Rarely does Smil offer predictions, still less does he make recommendations; he is more given to debunking than promoting. Where he does suggest policies, as in his 2015 book touting natural gas as a potential ‘fuel for the 21st century’, they come heavily caveated. He is known for his ruthless demolition jobs on Paul Ehrlich’s ‘population bomb’ thesis (‘spectacularly wrong’); the Limits to Growth theory (a moralistic treatise with grossly simplified computer modelling, based on a poor-man’s version of Jay Forrester’s work); the ostensive ‘dematerialization’ of production (‘nothing but a complex form of material substitution’); and the briefly vogueish concept of ‘peak oil’ (with an abundance of oil left to exploit, writes Smil, all predictions of imminent decline are hostages to future discoveries or extraction technologies). He has never had much patience for those who blame ecological crisis on ‘capitalist exploitation’, dismissing the thought as more erroneous than religious explanations rooted in original sin. He is likewise contemptuous of the Green New Deal, of which he simply asserts: ‘Scientists should not dignify nonsense.’ Smil is more likely to cite the King James Bible for ethical inspiration than any secular political creed. He is also culturally conservative, a despiser of smartphones, who refuses to read fiction published after 1900. At the same time, his respect for the Vernadskian concept of the biosphere places him at odds with a capitalist culture based on endlessly compounding growth.

The concept, as Growth makes clear, is far from innocent. The measurement of economic growth is an instrument of statecraft—‘Political Arithmetick’, as William Petty called it—but its persuasive power derives from the organic metaphor.

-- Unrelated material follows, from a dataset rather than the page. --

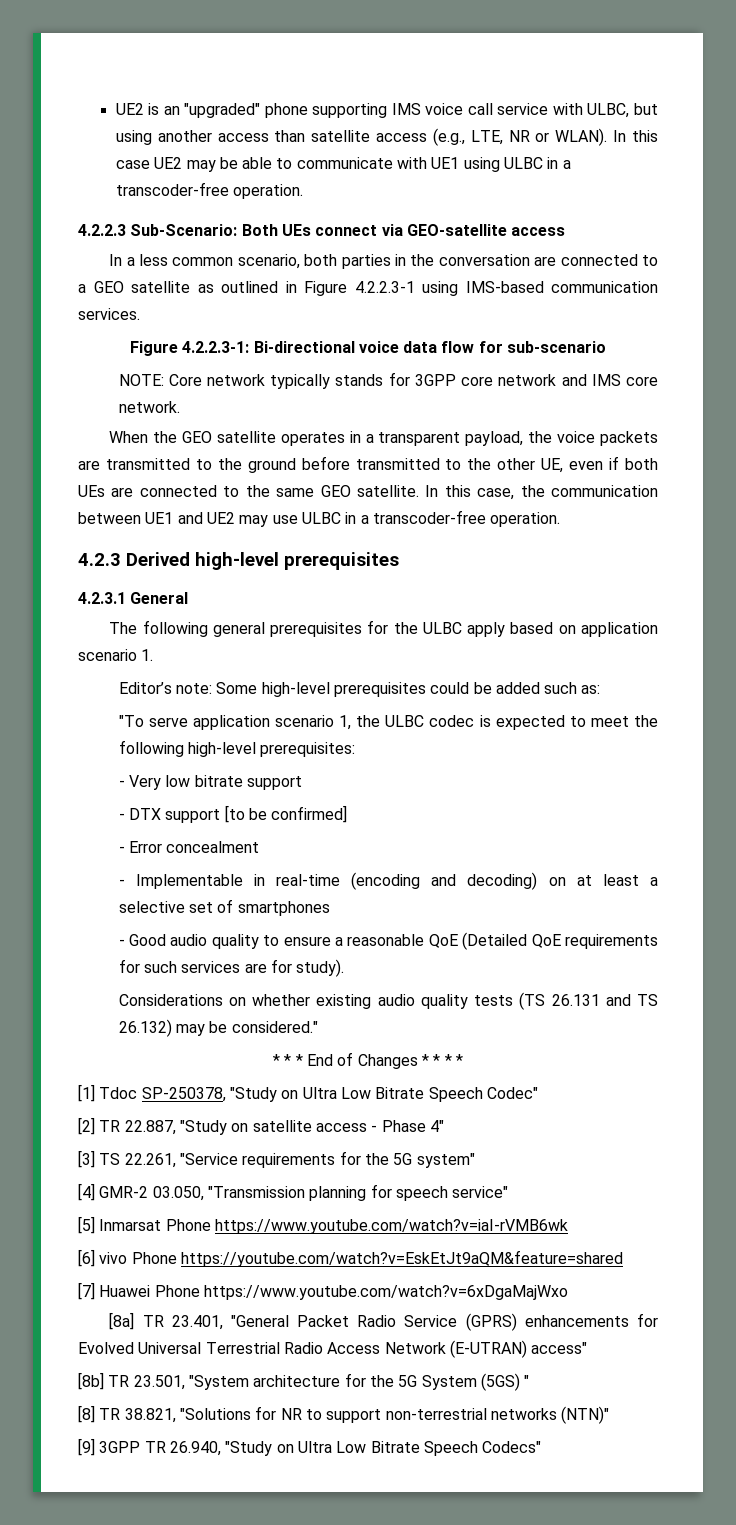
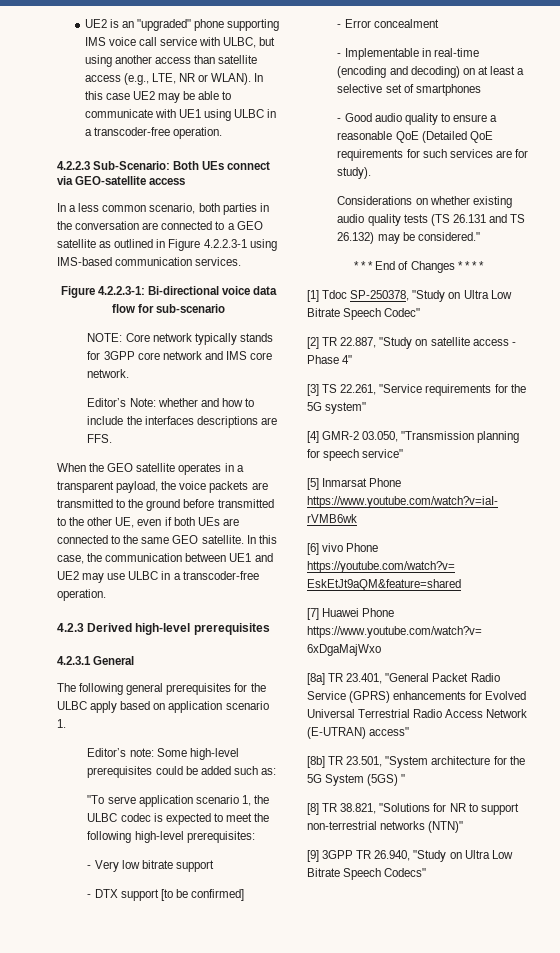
+ Editor’s Note: whether and how to include the interfaces descriptions are FFS.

Economies ‘grow rich’, are fertilized by ‘seed capital’, and experience ‘green shoots of recovery’. By false implication, when gdp grows, everyone gains. Revisionist histories have begun to challenge the conventions that determine which activities are deemed ‘productive’ by this metric. However, even if gdp is a distorted measurement, it indexes certain realities. What grows, Smil argues, is the scale and complexity of social systems, each increase demanding a parallel rise in the use of energy and materials. In his striking presentation, ‘fossil-fuelled civilization’ is functionally equivalent to an enormous heterotrophic life-form, consuming a steady intake of raw materials and water, oxidizing carbon and impacting the planet’s biogeochemical cycles. This means that its growth is ultimately confined by the laws of thermodynamics. The pattern of growth witnessed since 1800—the basis of capitalism’s promise of progress—has relied on an unprecedented and likely short-lived burst of exosomatic energy derived from fossil fuels. Once that energy is entropically scattered through combustion, it is irreplaceable. Far more energy and resources would be required to reproduce it—to reconstitute a lump of coal from a heap of ash, for example—than was obtained in burning it.